_RECORDS SUPPLIED_
────────────────────
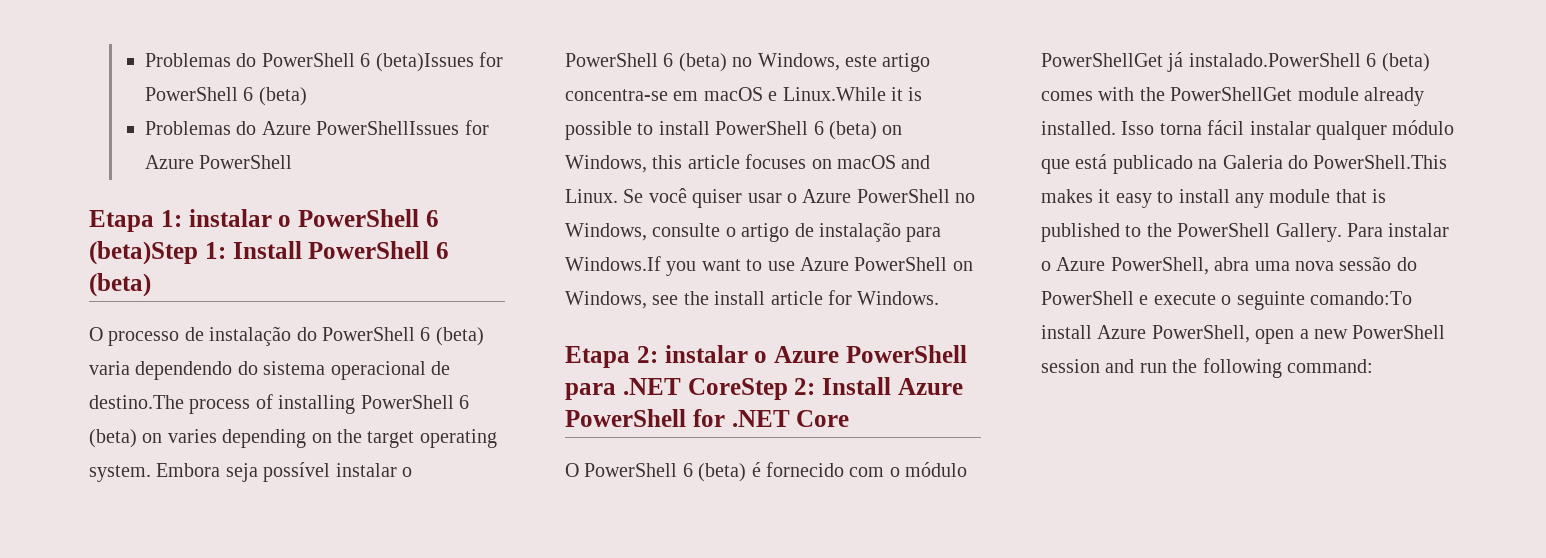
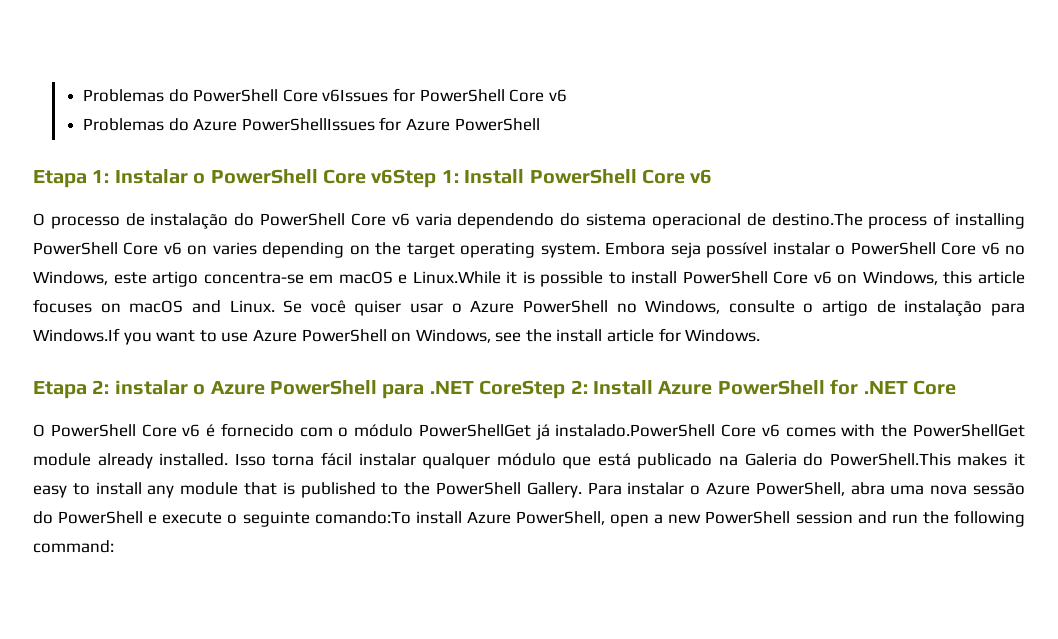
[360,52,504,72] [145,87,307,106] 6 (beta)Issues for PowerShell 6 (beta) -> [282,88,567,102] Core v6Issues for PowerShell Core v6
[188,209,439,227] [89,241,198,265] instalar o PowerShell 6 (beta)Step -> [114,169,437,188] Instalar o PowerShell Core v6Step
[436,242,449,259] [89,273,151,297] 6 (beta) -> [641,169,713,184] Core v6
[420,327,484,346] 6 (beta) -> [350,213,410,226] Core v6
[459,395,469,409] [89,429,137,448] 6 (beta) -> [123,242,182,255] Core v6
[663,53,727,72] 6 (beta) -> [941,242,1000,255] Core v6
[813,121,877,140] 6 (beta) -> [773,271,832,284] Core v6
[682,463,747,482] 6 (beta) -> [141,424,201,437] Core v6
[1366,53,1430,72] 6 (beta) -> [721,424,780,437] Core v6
────────────────────
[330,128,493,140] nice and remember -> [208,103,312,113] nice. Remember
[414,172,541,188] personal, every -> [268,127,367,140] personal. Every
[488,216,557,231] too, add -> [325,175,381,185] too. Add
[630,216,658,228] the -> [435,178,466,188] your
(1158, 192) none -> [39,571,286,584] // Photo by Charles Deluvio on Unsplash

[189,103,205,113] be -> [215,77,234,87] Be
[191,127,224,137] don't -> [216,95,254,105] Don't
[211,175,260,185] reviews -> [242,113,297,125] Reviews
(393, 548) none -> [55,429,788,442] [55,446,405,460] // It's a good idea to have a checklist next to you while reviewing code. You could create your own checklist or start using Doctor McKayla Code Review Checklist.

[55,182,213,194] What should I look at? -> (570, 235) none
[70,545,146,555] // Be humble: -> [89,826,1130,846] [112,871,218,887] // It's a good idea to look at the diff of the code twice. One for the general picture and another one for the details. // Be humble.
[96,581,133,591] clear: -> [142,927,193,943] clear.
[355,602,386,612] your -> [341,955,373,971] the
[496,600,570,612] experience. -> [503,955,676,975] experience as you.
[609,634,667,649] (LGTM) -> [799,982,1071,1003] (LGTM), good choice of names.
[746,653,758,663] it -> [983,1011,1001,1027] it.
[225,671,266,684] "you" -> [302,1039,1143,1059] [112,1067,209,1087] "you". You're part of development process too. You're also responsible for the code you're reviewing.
────────────────────
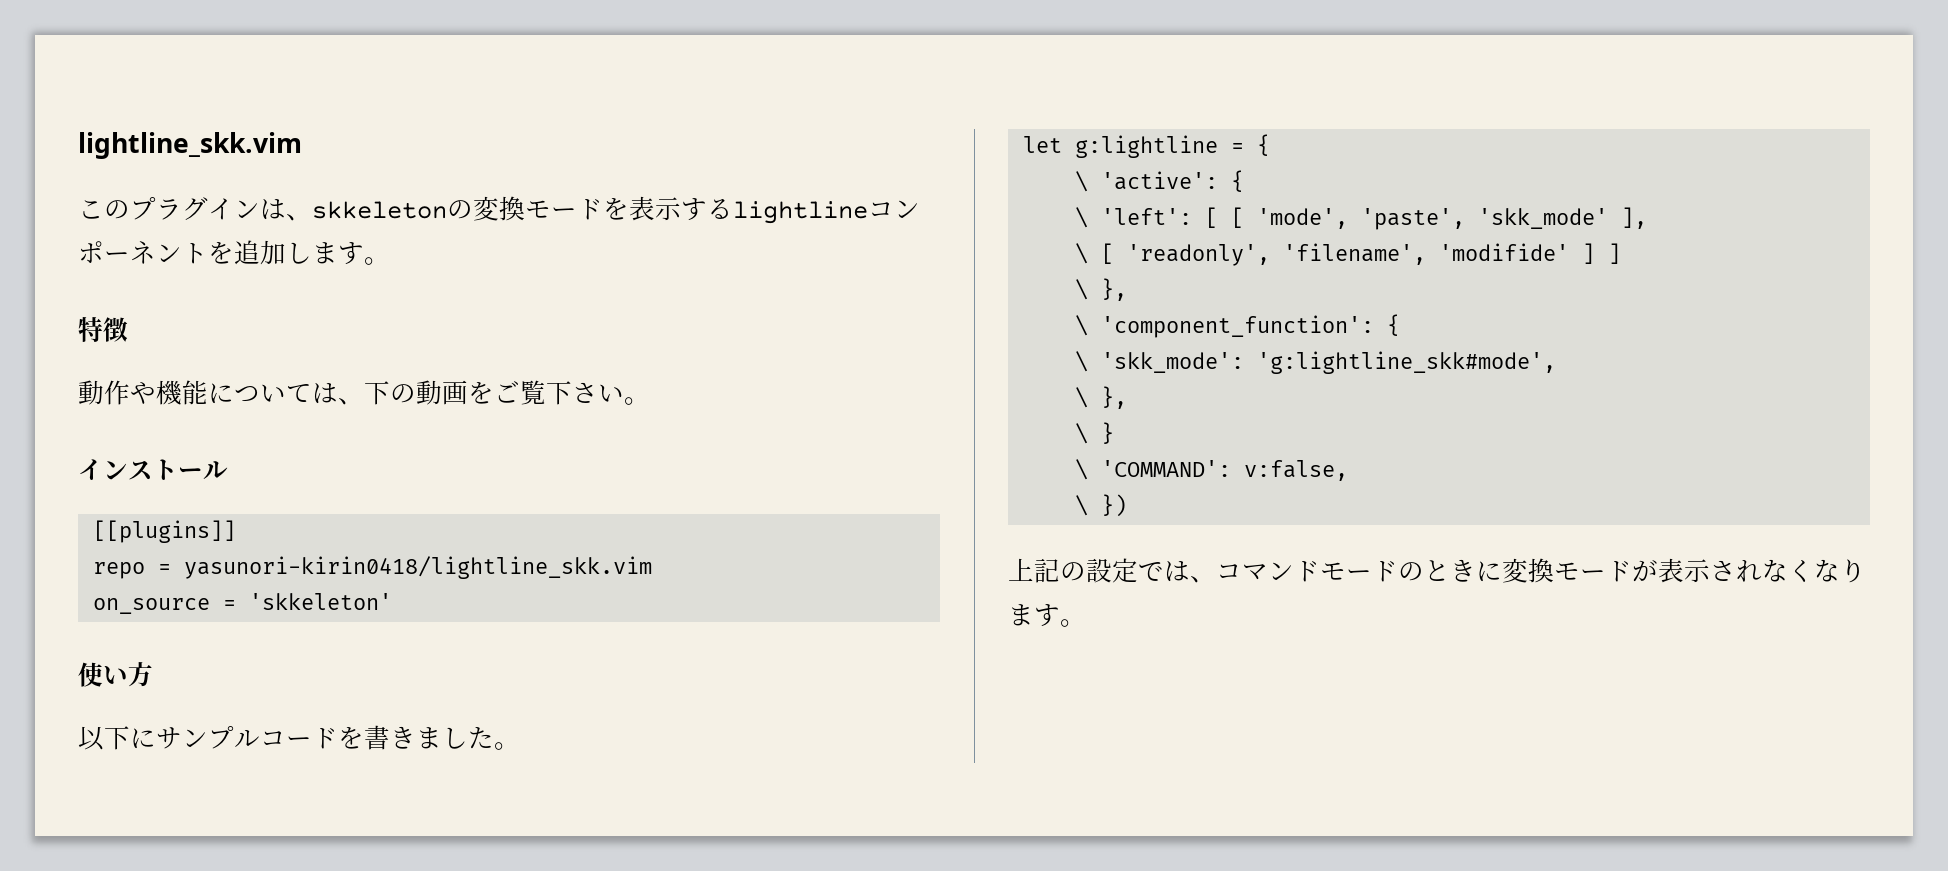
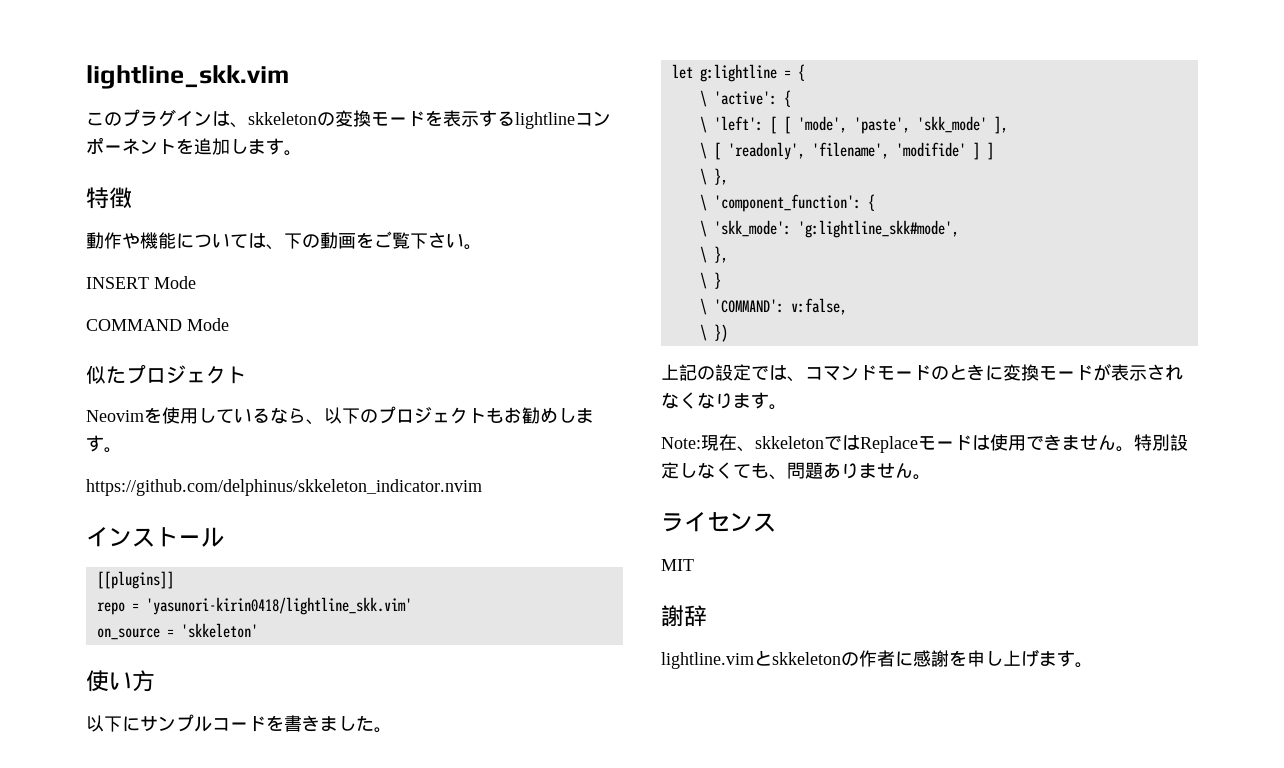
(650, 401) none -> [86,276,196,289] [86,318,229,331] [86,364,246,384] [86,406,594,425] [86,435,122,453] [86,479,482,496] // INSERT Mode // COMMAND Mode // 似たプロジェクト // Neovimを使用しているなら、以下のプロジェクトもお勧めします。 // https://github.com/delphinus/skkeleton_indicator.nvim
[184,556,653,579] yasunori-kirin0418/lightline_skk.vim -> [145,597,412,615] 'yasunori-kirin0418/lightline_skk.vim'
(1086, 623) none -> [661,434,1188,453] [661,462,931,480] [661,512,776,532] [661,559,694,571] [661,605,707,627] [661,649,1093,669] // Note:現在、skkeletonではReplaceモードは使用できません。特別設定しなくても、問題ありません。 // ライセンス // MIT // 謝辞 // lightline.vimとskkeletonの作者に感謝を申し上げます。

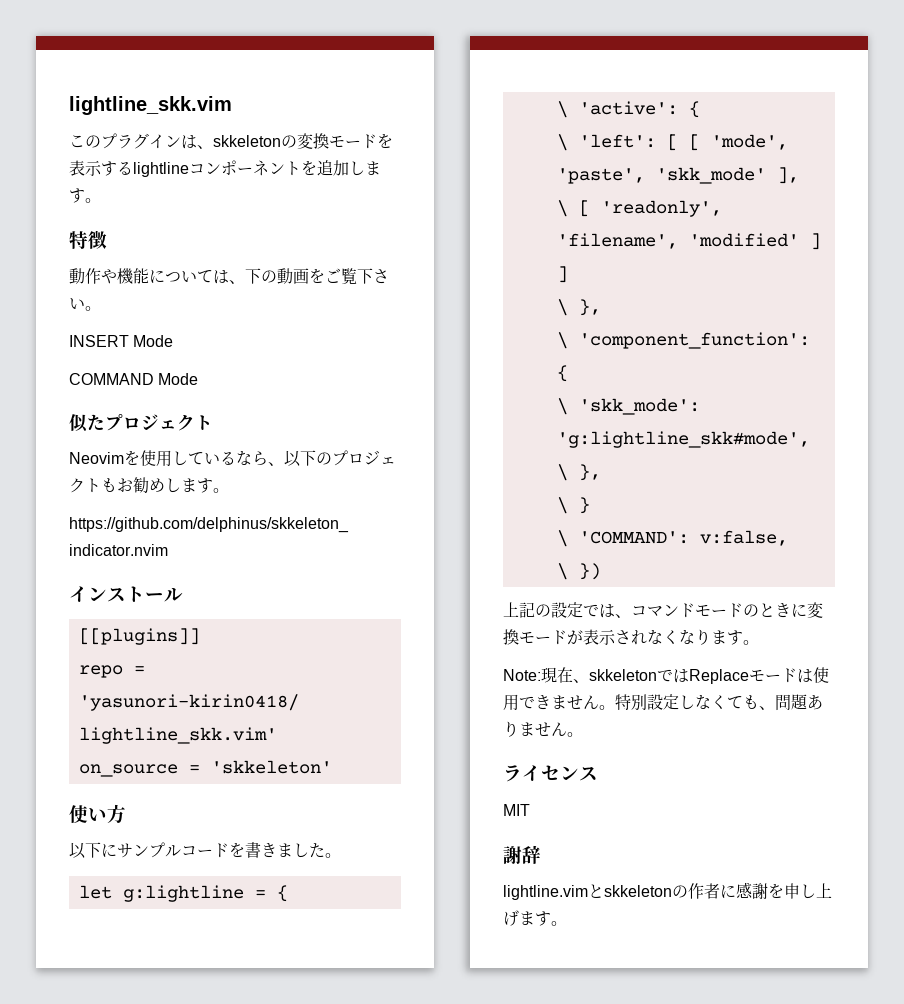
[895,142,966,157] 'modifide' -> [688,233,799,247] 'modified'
────────────────────
_PROBLEM_
Reproduce exactly the entries above, limited to the lines from the one with "[96,581,133,591] clear: ->" through the one with "[609,634,667,649] (LGTM) ->", both included.

_ANSWER SECTION_
[96,581,133,591] clear: -> [142,927,193,943] clear.
[355,602,386,612] your -> [341,955,373,971] the
[496,600,570,612] experience. -> [503,955,676,975] experience as you.
[609,634,667,649] (LGTM) -> [799,982,1071,1003] (LGTM), good choice of names.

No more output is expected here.